Finale for Great Am Road Trip, you watching?

My kids have been totally hooked on "The Great American Road Trip" reality TV show this summer. The Di Salvatore family from Yonkers have lived up to so many stereotypes of an Italian-American family from New York that all of us have been thoroughly entertained watching this show.

And my kids are rooting whole-heartedly for this family to win the final road challenge tonight, although I'm not sure they will.

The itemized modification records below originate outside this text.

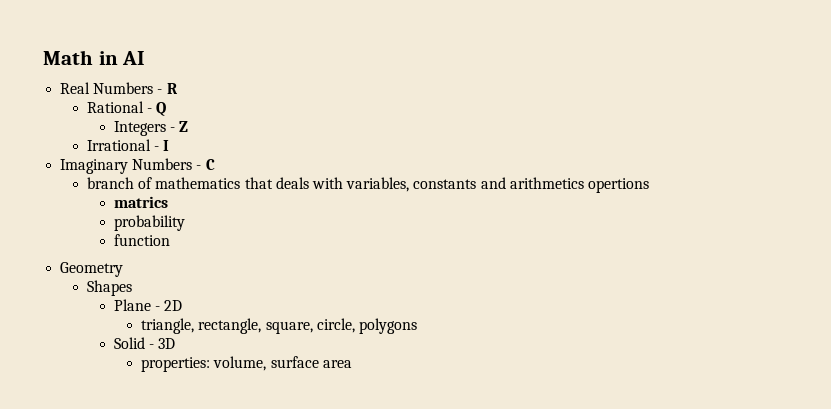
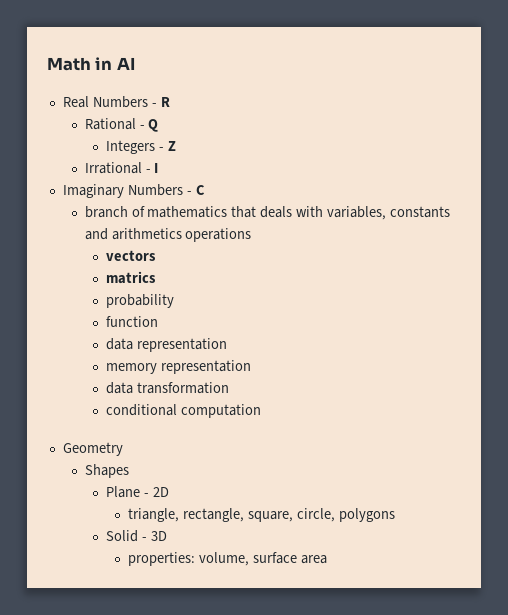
- branch of mathematics that deals with variables, constants and arithmetics opertions
+ branch of mathematics that deals with variables, constants and arithmetics operations
+ vectors
+ data representation
+ memory representation
+ data transformation
+ conditional computation

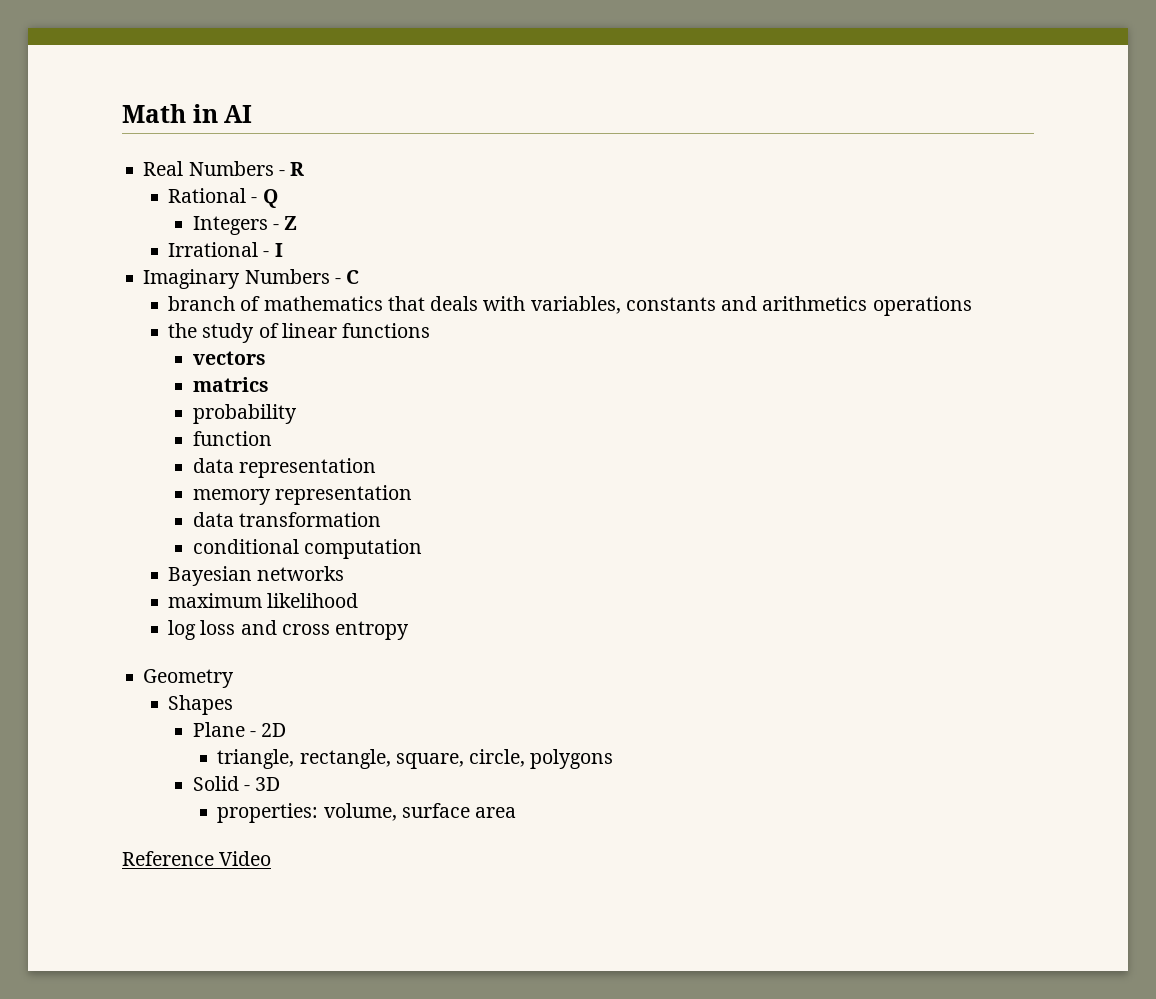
+ the study of linear functions
+ Bayesian networks
+ maximum likelihood
+ log loss and cross entropy
+ Reference Video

The other family in the final challenge is the Cootes family. My kids really don't like this family's ungracious, competitive-to-the-detriment of all others attitude. I equate the parents' behavior to the unpleasant antics of the competitive adults on the sidelines watching a child's sporting event (up to and including commenting - kids and the adults - on how much smarter and skillful they are than all others in the game. This family has also deliberately mispronounced other family's names, which was clearly meant as an insult, when they won a challenge).

Watching this family though has opened some good discussions with my kids about the desire to win and come out on top and being a good sport about it. And what being a "good sport" and the spirit of sportsmanship is -- and what it is not.

Here's a short clip from last week's ending, which actually makes the DiSalvatore's look a bit like poor sports but they've been pretty gracious up this point given the other antics of the Coote family.



Anyone watching this show and want to share their opinion about it?

1 comment:

Gaetana Almeida said...

The reality show is over and the DiSalvatore familiy won and my kids could not be happier. The final challenge had my kids and husband on the edge of their seats and pulling out their hair rooting for that family. In this final episode there was a real sense of working together as a family and the parents respecting the kids' thoughts about how to complete the challenge; that those suggestions had value (in the end it turned out that the oldest DiSalvatore son solved the puzzle and won the prize for the family). Lots of great life lessons to talk about with my own kids with this show. G. said she's going to miss Silvio the DiSalvatore dad with his antics (accent, Italian hand-talking and general entertainment appeal). Someone at NBC did a darn fine job choosing the competing families... and editing the footage to maximize interest building up to the final episode. My kids were totally hooked on this show all summer. But I'm glad it's over. Their hair-pulling at the end of the show was too much suspense. G. baked an apple pie while watching the show because she said she just couldn't sit on the couch and watch the show anymore. The suspense was killing her. ;)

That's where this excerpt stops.